Stanners also echoed Reynolds concerns that the telco industry was delaying capital investment as it waited for the Government's plans to be finalised.

"We're all just stopped, sitting in the water, wondering what the new blueprint will be because investment, before you understand the blueprint of the future, is foolish to say the least."

ALLAN FREETH, TELSTRACLEAR

The Government's broadband investment plans also came in for a tongue-lashing from TelstraClear chief executive Allan Freeth, who likened them to a home renovator risking the destruction of their house by removing load-bearing walls during their attempts to improve their surroundings.

"As the renovation of the communications industry of our nation continues or evolves, I'm not wholly convinced that there is a plan that has considered all the effects of the renovation and its long-term consequences," Freeth said.

"Fragmentation of the industry and the consequential [reduction] of profit pools means telcos and related businesses do not generate enough value to be self-sustaining. In that situation telcos do not have enough strength to be the load-bearing wall of the house. That role, as a consequence, must fall to Government," he said.

"We're renovating an architecture with not enough thought to the consequences, intended or unintended."

He said the sector already faced the problem of internet businesses such as Trade Me and Google making profit while telcos struggled to make money from delivering the network services they relied on.

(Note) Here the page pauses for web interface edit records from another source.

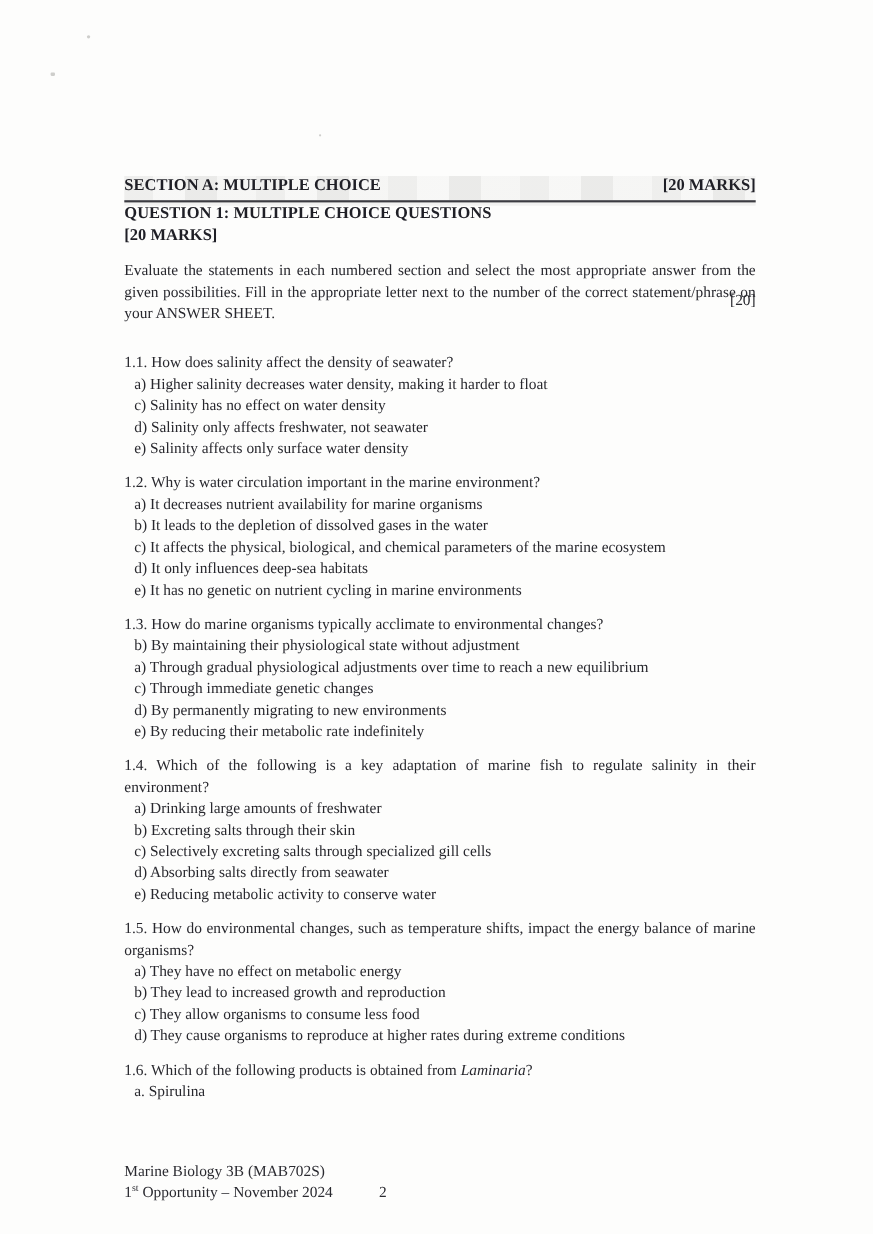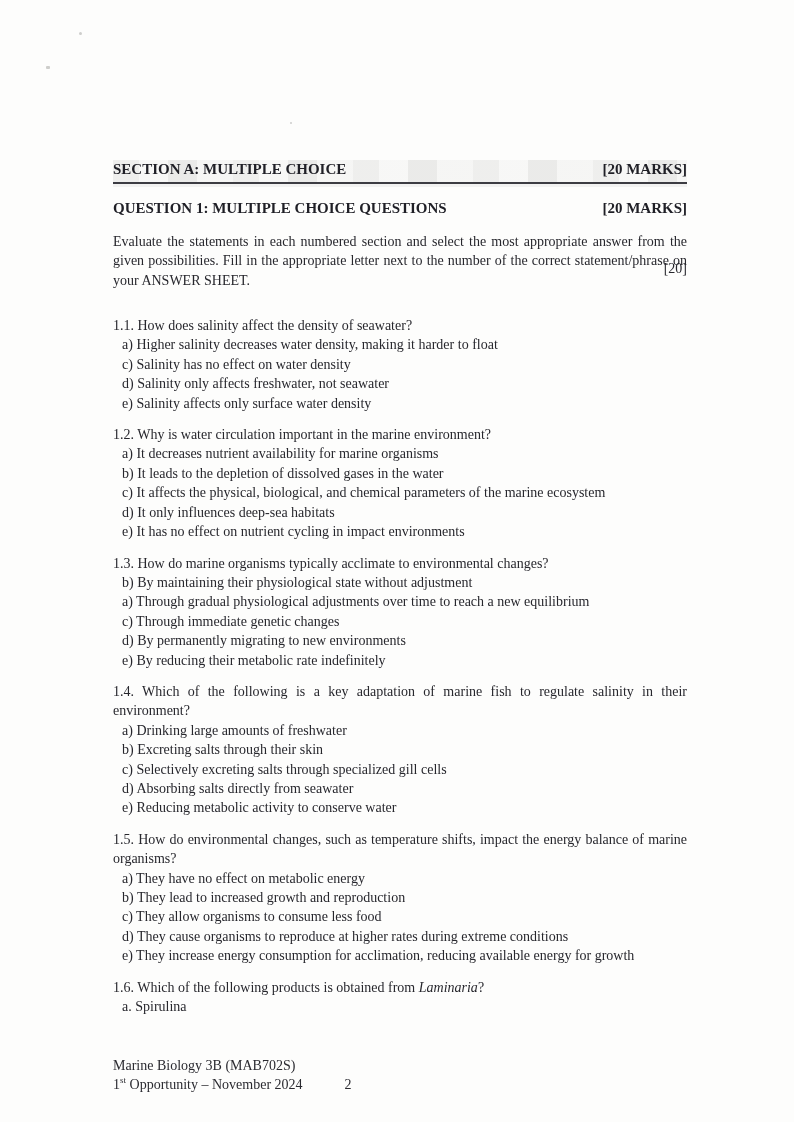--- a/index.html
+++ b/index.html
@@ -50,7 +50,7 @@
         rgba(110,110,105,0.05) 84px 120px);
     box-shadow: 0 3px 0 rgba(120,120,115,0.08);
   }
-  .question-hdr { margin-top: 15px; }
+  .question-hdr { margin-top: 1px; flex-direction: column; }
 
   .instructions {
     position: relative;

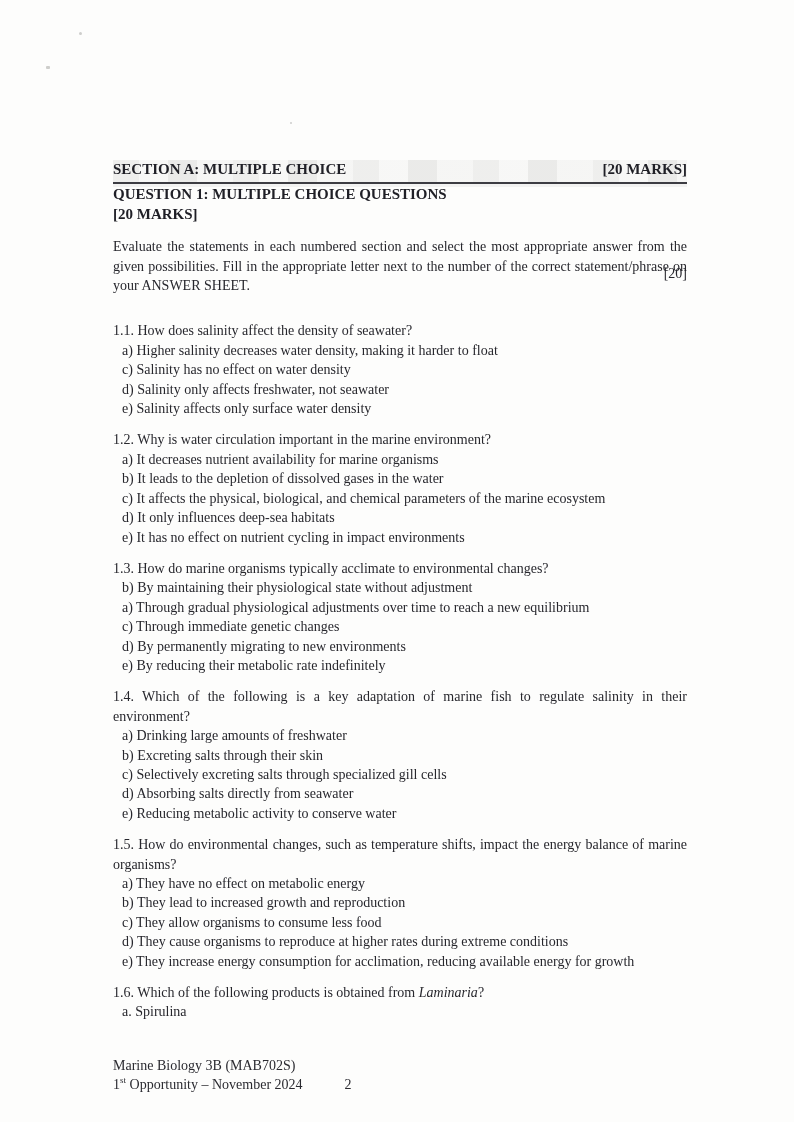--- a/index.html
+++ b/index.html
@@ -125,7 +125,7 @@
           <p class="option-line">b) It leads to the depletion of dissolved gases in the water</p>
           <p class="option-line">c) It affects the physical, biological, and chemical parameters of the marine ecosystem</p>
           <p class="option-line">d) It only influences deep-sea habitats</p>
-          <p class="option-line">e) It has no effect on nutrient cycling in impact environments</p>
+          <p class="option-line">e) It has no genetic on nutrient cycling in marine environments</p>
         </div>
       </div>
       <div class="question-block">

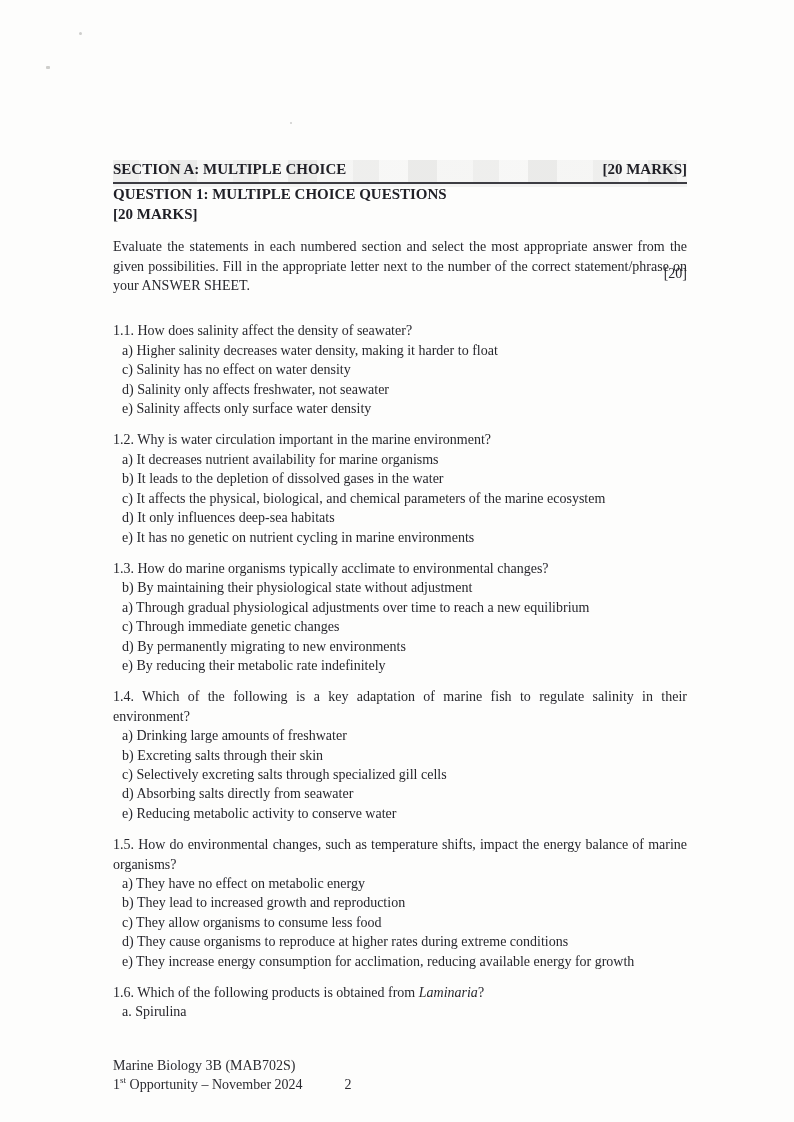--- a/index.html
+++ b/index.html
@@ -155,7 +155,6 @@
           <p class="option-line">b) They lead to increased growth and reproduction</p>
           <p class="option-line">c) They allow organisms to consume less food</p>
           <p class="option-line">d) They cause organisms to reproduce at higher rates during extreme conditions</p>
-          <p class="option-line">e) They increase energy consumption for acclimation, reducing available energy for growth</p>
         </div>
       </div>
       <div class="question-block">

"Telcos' core business is going backwards in double figures. There are a number in the industry who contend that it won't be very long before the core business of telecommunications [the provision of voice calling services] is free," he said.

"In fact a recent study showed the decline could be faster than the core business of the postal industry. You know you have problems when you're going backwards faster than New Zealand Post. And I'm not sure how [NZ Post chairman] Jim Bolger would react if we told him in a few short years he'd have to produce a zero-cent stamp for postage, but that's what's happening [to telcos]. This is a social and business transformation of an unprecedented kind."